O barulho da broca de impacto ecoava pelo meu crânio, mas o estrondo que veio a seguir foi o do meu mundo a desabar.
Presa debaixo de uma viga de concreto, com a perna esmagada, e a água da tempestade a subir rapidamente.
O meu telemóvel, com o ecrã estilhaçado, ainda funcionava.
Com a mão trémula, disquei o número do Pedro, o meu marido.
A voz da minha cunhada atendeu, leve, quase alegre: "O Pedro está a conduzir. O que se passa?"
Consegui balbuciar que o prédio onde eu estava tinha desabado, que estava presa.
Então ele veio ao telefone.
Gritei: "Pedro! Ajuda-me! Estou presa no estaleiro! O prédio ruiu!"
A resposta dele foi fria como o aço.
"Helena, para de fazer drama. Estou ocupado. O Trovão está a passar mal."
"A minha perna está esmagada, a água está a subir!"

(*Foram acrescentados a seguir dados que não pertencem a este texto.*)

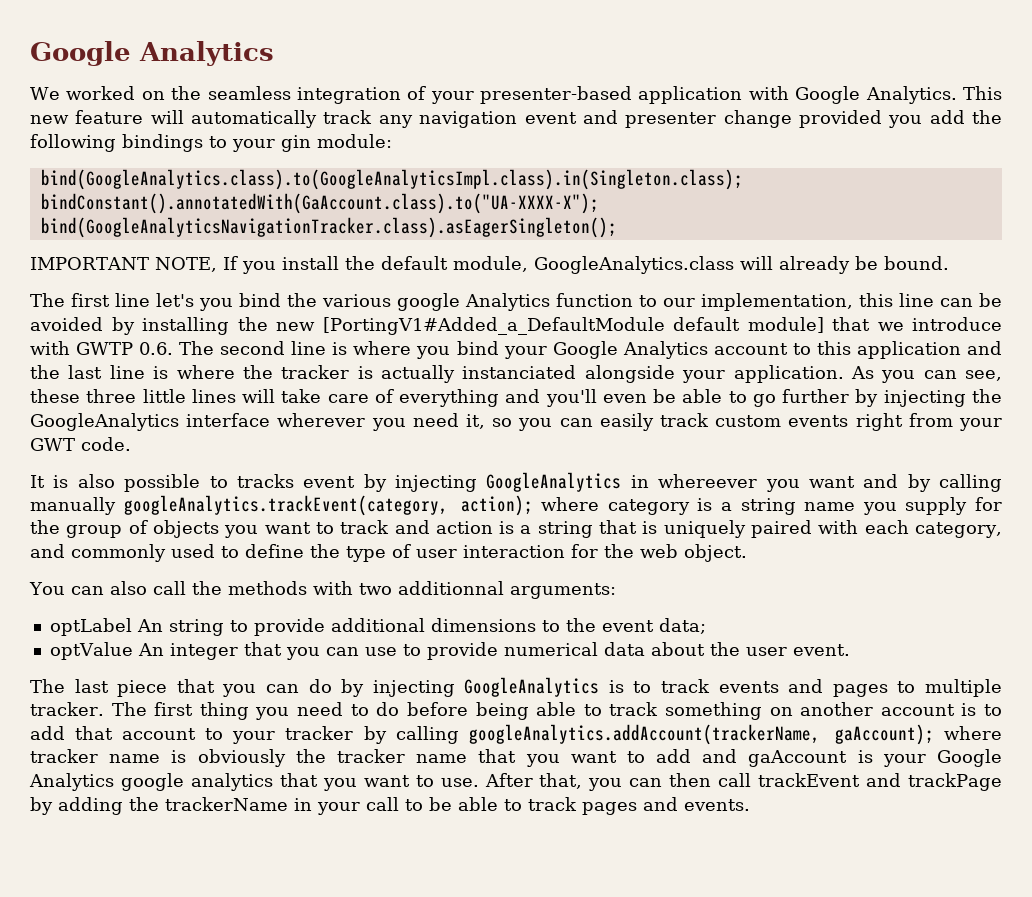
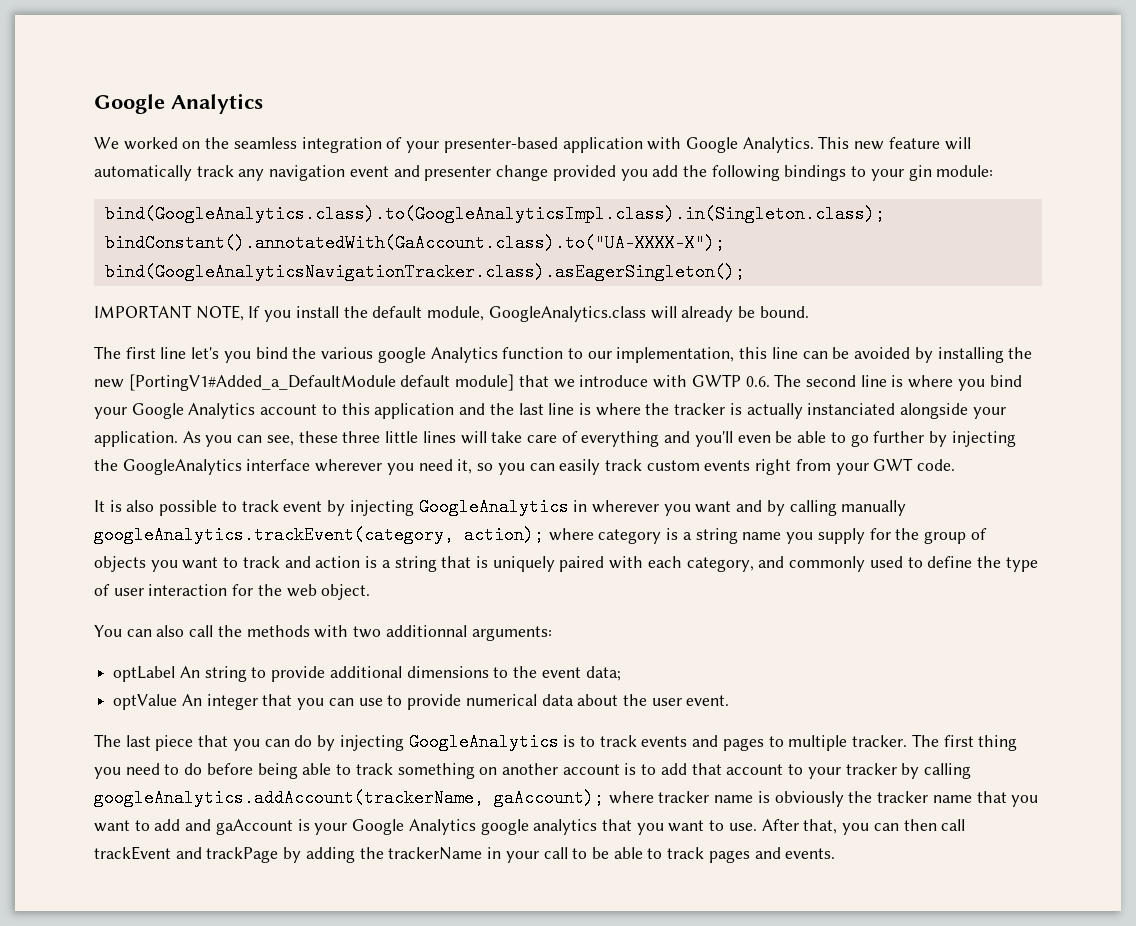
- It is also possible to tracks event by injecting GoogleAnalytics in whereever you want and by calling manually googleAnalytics.trackEvent(category, action);
+ It is also possible to track event by injecting GoogleAnalytics in wherever you want and by calling manually googleAnalytics.trackEvent(category, action);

"Liga para os bombeiros, eles são pagos para isso."
E desligou.
O som do "tu-tu-tu" foi mais devastador que o desabamento.
Escolheu salvar o cão da irmã em vez de mim.

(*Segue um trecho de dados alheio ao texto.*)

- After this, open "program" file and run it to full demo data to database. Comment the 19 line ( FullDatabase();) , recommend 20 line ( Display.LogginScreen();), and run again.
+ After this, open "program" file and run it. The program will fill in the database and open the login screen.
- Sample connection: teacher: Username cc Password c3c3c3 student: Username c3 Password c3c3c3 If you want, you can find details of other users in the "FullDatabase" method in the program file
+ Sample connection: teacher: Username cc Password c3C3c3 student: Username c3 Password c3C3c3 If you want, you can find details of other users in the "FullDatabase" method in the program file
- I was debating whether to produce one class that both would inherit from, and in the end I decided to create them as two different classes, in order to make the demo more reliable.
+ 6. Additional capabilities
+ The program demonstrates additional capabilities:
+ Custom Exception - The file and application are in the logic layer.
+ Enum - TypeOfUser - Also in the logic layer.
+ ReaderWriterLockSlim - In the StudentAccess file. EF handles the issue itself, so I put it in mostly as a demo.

A ironia amarga: o cão chamava-se Trovão, e a tempestade que me matava era uma piada cruel.
Quando acordei, a minha perna tinha desaparecido.
Amputada.
E ele? A sua "preocupação" era com o cão.

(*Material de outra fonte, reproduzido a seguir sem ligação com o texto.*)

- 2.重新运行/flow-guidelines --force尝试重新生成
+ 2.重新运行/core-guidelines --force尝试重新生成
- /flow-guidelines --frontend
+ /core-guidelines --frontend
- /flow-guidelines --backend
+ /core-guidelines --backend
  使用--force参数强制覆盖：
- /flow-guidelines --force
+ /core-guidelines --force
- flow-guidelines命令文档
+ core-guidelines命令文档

Vi a foto da minha cunhada nas redes sociais: Pedro abraçando o Trovão, legenda "O meu herói!".
Enquanto eu perdia a perna, ele "recuperava do susto".
Perdi a perna, mas ele perdeu o meu coração.
Eu não queria o dinheiro dele.
Eu queria justiça.
E o meu advogado tinha uma surpresa para ele: a gravação da minha chamada aos bombeiros e o registo do GPS do carro dele.
Ele podia ter chegado a tempo.
Mas não se importou.
Eu ia provar que a minha vida valia mais do que o desconforto de um animal.
E que a minha força não se media em pernas, mas na capacidade de me levantar.
Eu era a Helena.
E ele ia pagar por ter escolhido o Trovão.